Beyond that, the emergency declaration made it easier for healthcare providers to practice in states where they weren’t formally licensed. And it gave doctors, nurses and hospitals practicing under extraordinary pandemic circumstances some protections against being sued over the care they gave to COVID-19 patients.
The use of telemedicine expanded for patients across the board, and insurers who refused to pay for it — or did so at a steep discount — were ordered to treat these virtual visits as if they had taken place in a doctor’s office.
The legal foundations for virtually all these extraordinary measures were in the federal declaration of a public health emergency, or in the states’ emergency declarations that flowed from that.
The declaration also limits the duration of these measures. Virtually all of the pandemic programs authorized and funded by Congress will wrap up when the health emergency expires, or after some specified period following that milestone.
“Once the emergency ends, the free lunch ends,” Gostin said.
Indeed, Americans have come to think that anything medical to do with COVID-19 — vaccines, tests, drugs — can be had on demand and at no cost, he said. But without the emergency declaration, a shot of vaccine or a course of Paxlovid could bring a sizable bill.
The impact would fall most heavily on those who can least afford to pick up the tab, experts said.
Tribal health services, which rely heavily on funds and powers granted by the federal government, would feel it first. And rural populations, where COVID-19 has hit hard, could see their struggling hospitals lose the emergency revenue they now rely on to stay open.
Under Biden’s new “test to treat” plan, Americans will need continued access to tests that don’t incur out-of-pocket costs, Gostin said. If they suddenly start coming with a bill, “you’d have a plummeting test rate in America, and it’ll drop the most in poor communities that are most at risk of COVID,” he added.
Low-income communities are also likely to bear the brunt of a key change in Medicaid, the health insurance program for disabled and low-income Americans.
In the Families First Coronavirus Relief Act signed into law in March 2020, Congress increased the federal government’s contributions to states’ Medicaid spending by 6.2% for the duration of the pandemic emergency. But the extra funding came with a condition: For the duration of the pandemic emergency, states accepting it were barred from disenrolling virtually anyone covered by the program.
This bit of fine print has had a major effect. In many states, a small increase in income or change in status will get a Medicaid beneficiary and his or her dependents kicked off the rolls, even if the change is just temporary. The Families First Act cut down this churn, ensuring that eligible Americans stay insured through the pandemic.
The law has been a particular boon to children, whose enrollment in Medicaid has grown by more than 11% during the pandemic.
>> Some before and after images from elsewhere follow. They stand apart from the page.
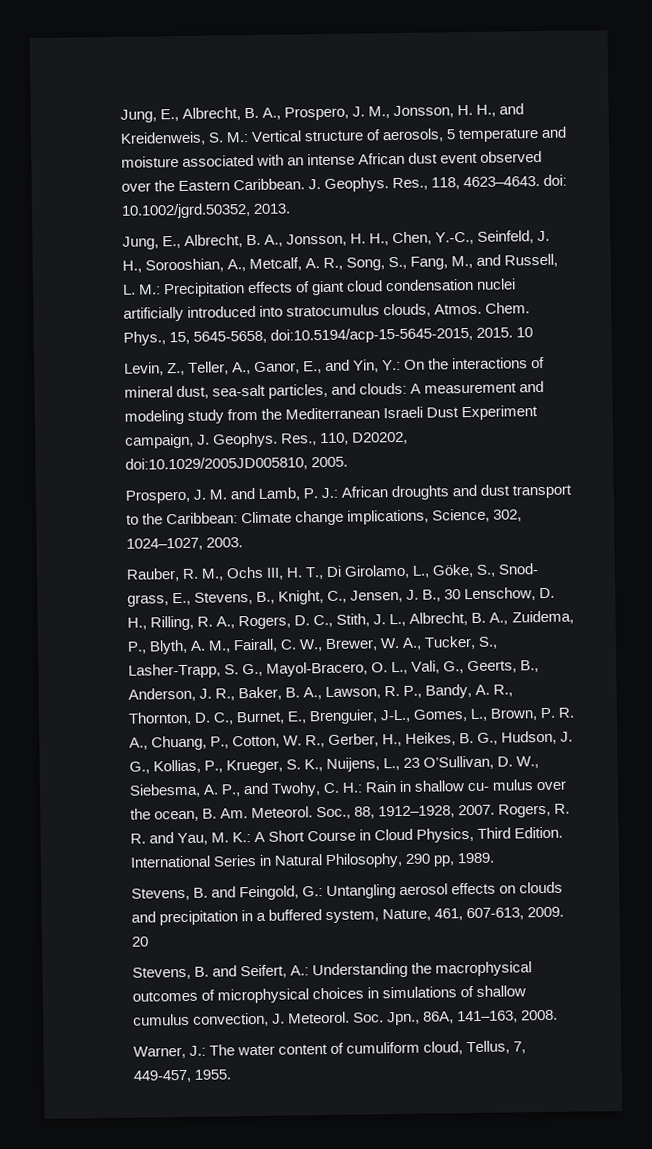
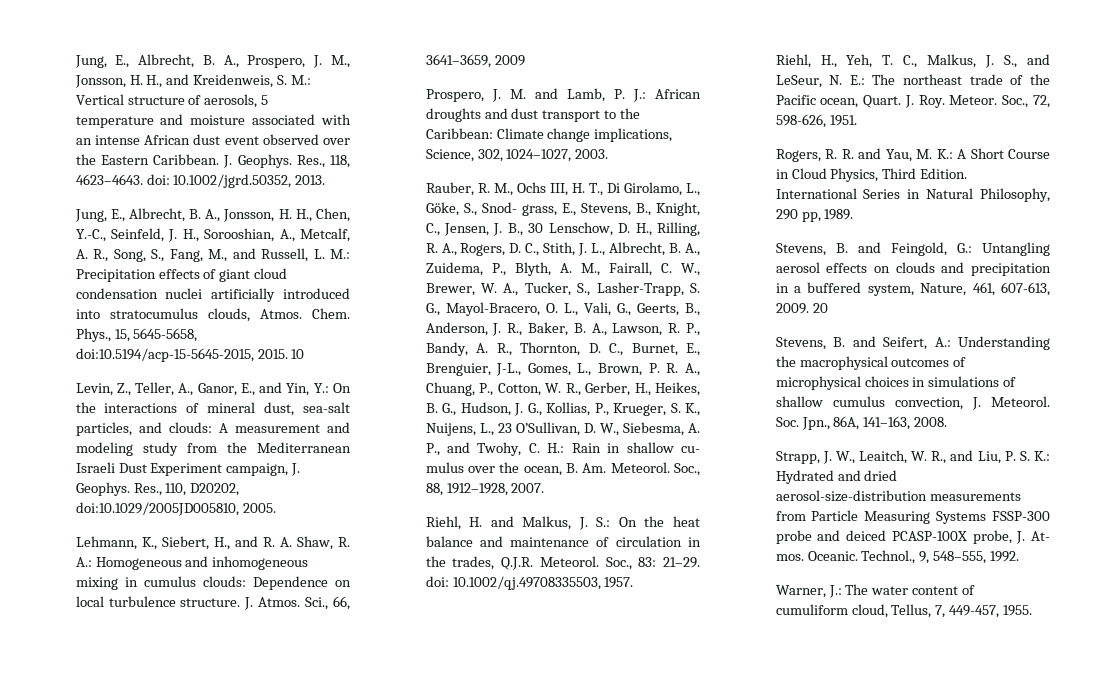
+ Lehmann, K., Siebert, H., and R. A. Shaw, R. A.: Homogeneous and inhomogeneous mixing in cumulus clouds: Dependence on local turbulence structure. J. Atmos. Sci., 66, 3641–3659, 2009
- Soc., 88, 1912–1928, 2007. Rogers, R. R. and Yau, M. K.: A Short Course in Cloud Physics, Third Edition.
+ Soc., 88, 1912–1928, 2007.
+ Riehl, H. and Malkus, J. S.: On the heat balance and maintenance of circulation in the trades, Q.J.R. Meteorol. Soc., 83: 21–29. doi: 10.1002/qj.49708335503, 1957.
+ Riehl, H., Yeh, T. C., Malkus, J. S., and LeSeur, N. E.: The northeast trade of the Pacific ocean, Quart. J. Roy. Meteor. Soc., 72, 598-626, 1951.
+ Rogers, R. R. and Yau, M. K.: A Short Course in Cloud Physics, Third Edition.
+ Strapp, J. W., Leaitch, W. R., and Liu, P. S. K.: Hydrated and dried aerosol-size-distribution measurements from Particle Measuring Systems FSSP-300 probe and deiced PCASP-100X probe, J. At- mos. Oceanic. Technol., 9, 548–555, 1992.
Today, more than half of all children in the U.S. are covered by these programs.
But that won’t last. Several states are already planning their return to standard practices when the health emergency ends. In addition to enforcing pre-pandemic income limits, many states will require all beneficiaries to re-enroll — a paperwork demand that will cause many low-income families to lose coverage.
Nearly 13 million Americans would find themselves without health insurance if the emergency declaration ends in mid-April, according to an analysis from the Robert Wood Johnson Foundation and Urban Institute. And Georgetown’s Health Policy Institute estimates that in the first year after the end of the health emergency, at least 6.7 million children “are at very high risk of becoming uninsured.”